TeleMoMa: A Modular and Versatile Teleoperation System for Mobile Manipulation

A critical bottleneck limiting imitation learning in robotics is the lack of data. This problem is more severe in mobile manipulation, where collecting demonstrations is harder than in stationary manipulation due to the lack of available and easy-to-use teleoperation interfaces. In this work, we demonstrate TeleMoMa, a general and modular interface for whole-body teleoperation of mobile manipulators. TeleMoMa unifies multiple human interfaces including RGB and depth cameras, virtual reality controllers, keyboard, joysticks, etc., and any combination thereof.

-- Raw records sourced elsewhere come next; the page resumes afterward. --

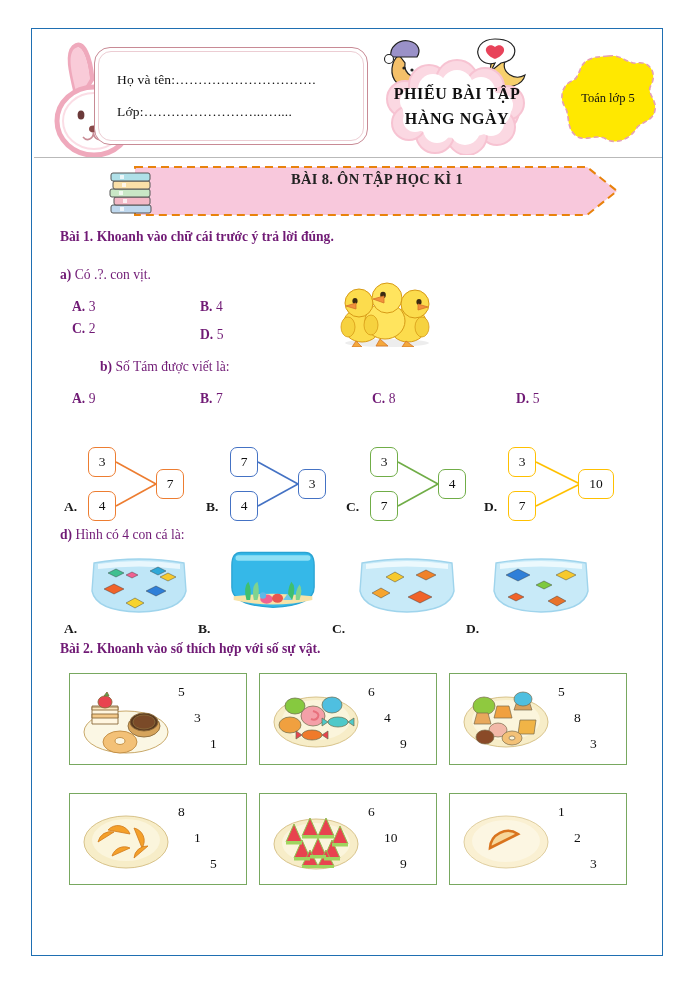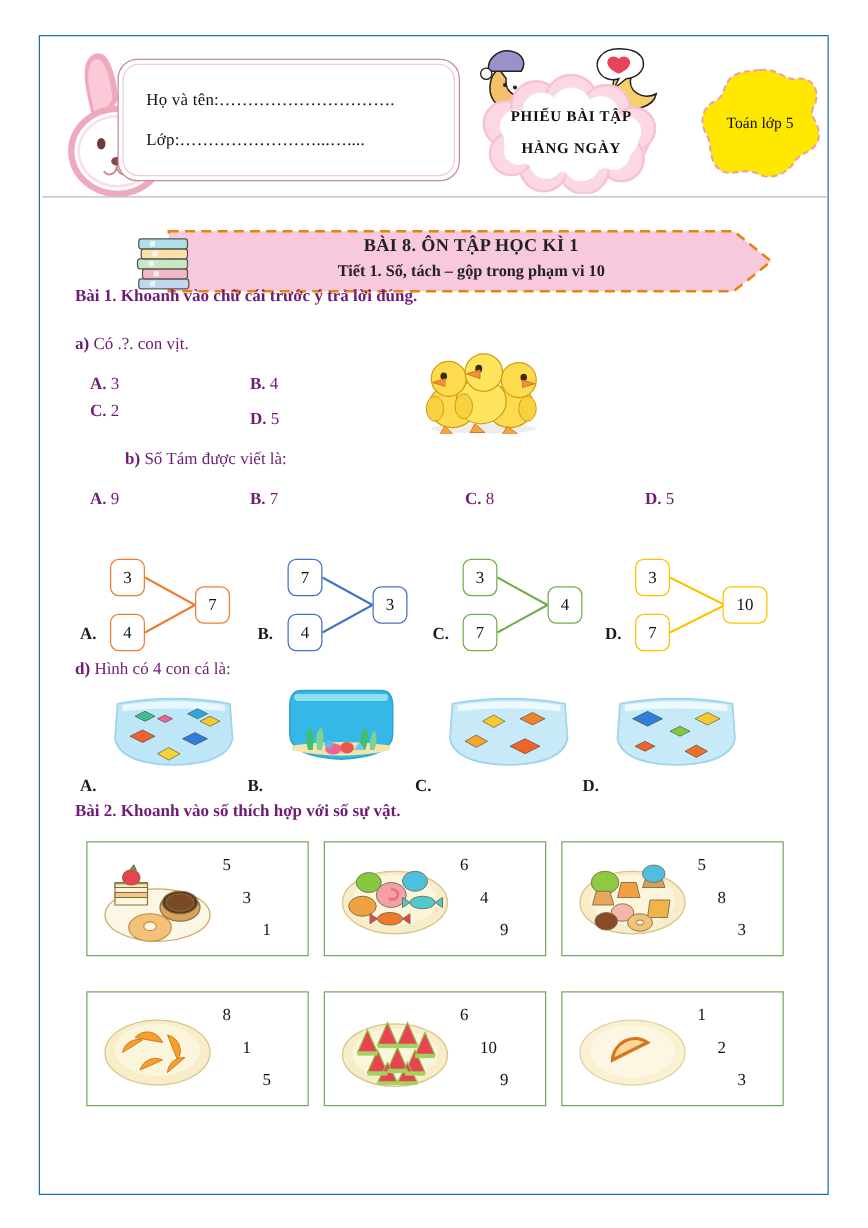"PHIẾU BÀI TẬP" .cloud-txt { font-size: 12px -> 16px }
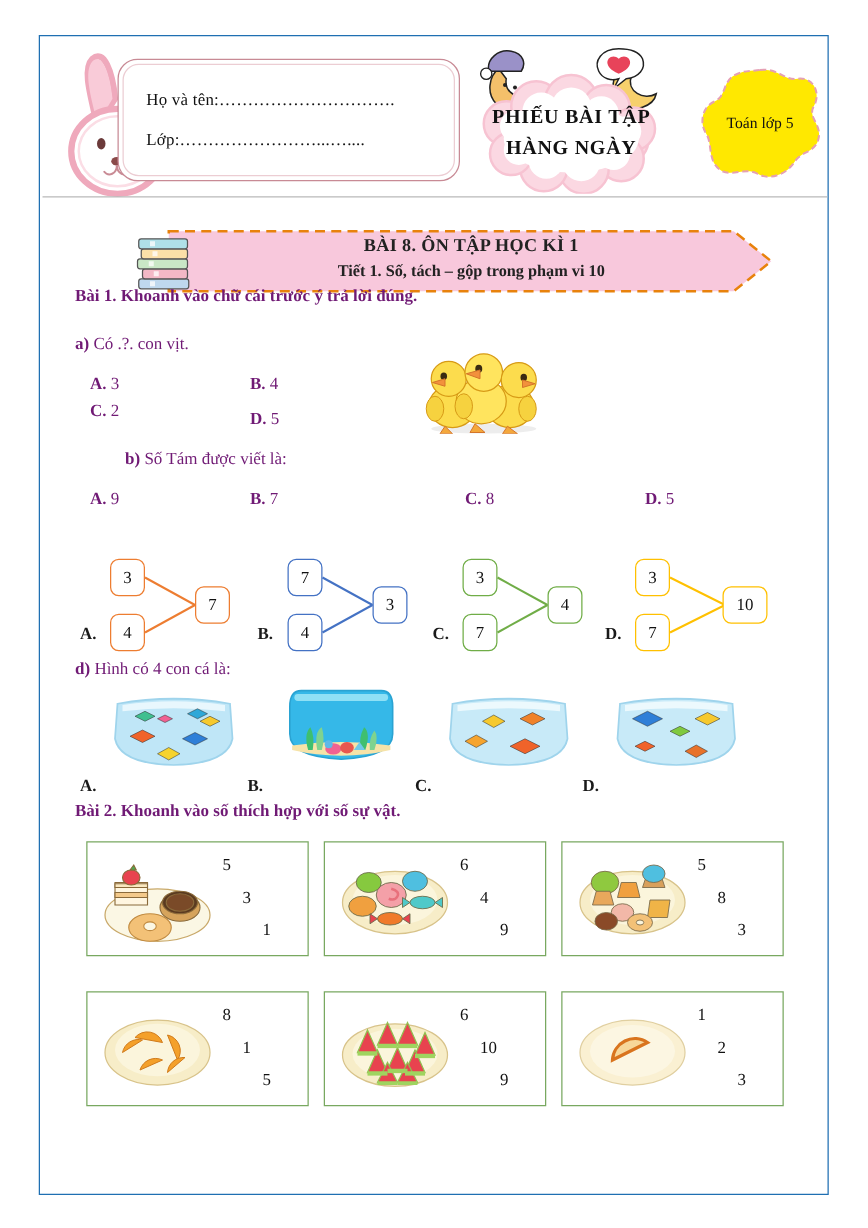"BÀI 8. ÔN TẬP HỌC" .banner-wrap { top: 152px -> 134px }
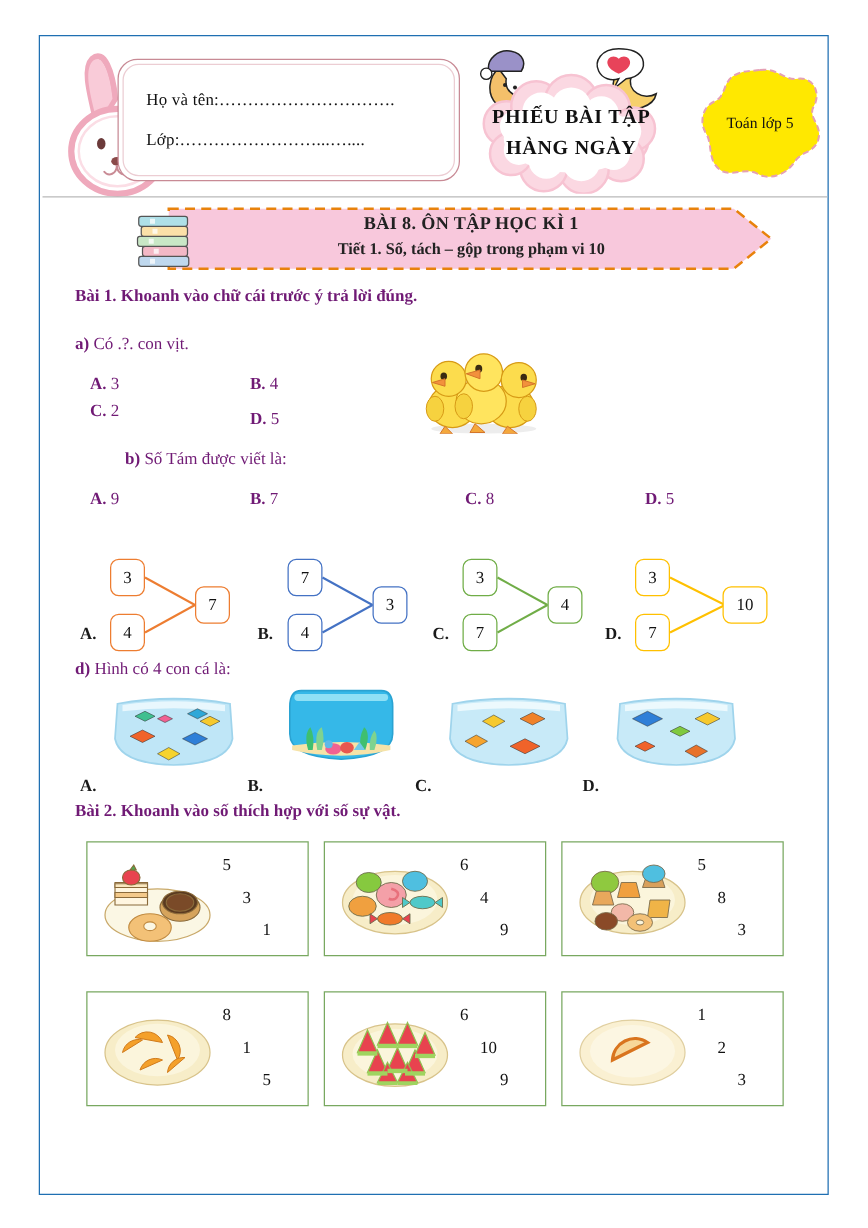"Tiết 1. Số, tách –" div.banner-l2 { html: <div>Tiết 1. Số, tách – gộp trong phạm vi 10</div> -> none }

In its more accessible version, TeleMoMa works using simply vision (e.g., an RGB-D camera), lowering the entry bar for humans to provide mobile manipulation demonstrations. We demonstrate the versatility of TeleMoMa by teleoperating several existing mobile manipulators - PAL Tiago++, Toyota HSR, and Fetch - in simulation and the real world. We demonstrate the quality of the demonstrations collected with TeleMoMa by training imitation learning policies for mobile manipulation tasks involving synchronized whole-body motion. Finally, we also show that TeleMoMa's teleoperation channel enables teleoperation on site, looking at the robot, or remote, sending commands and observations through a computer network, and perform user studies to evaluate how easy it is for novice users to learn to collect demonstrations with different combinations of human interfaces enabled by our system. We hope TeleMoMa becomes a helpful tool for the community enabling researchers to collect whole-body mobile manipulation demonstrations. For more information and video results, https://robin-lab.cs.utexas.edu/telemoma-web.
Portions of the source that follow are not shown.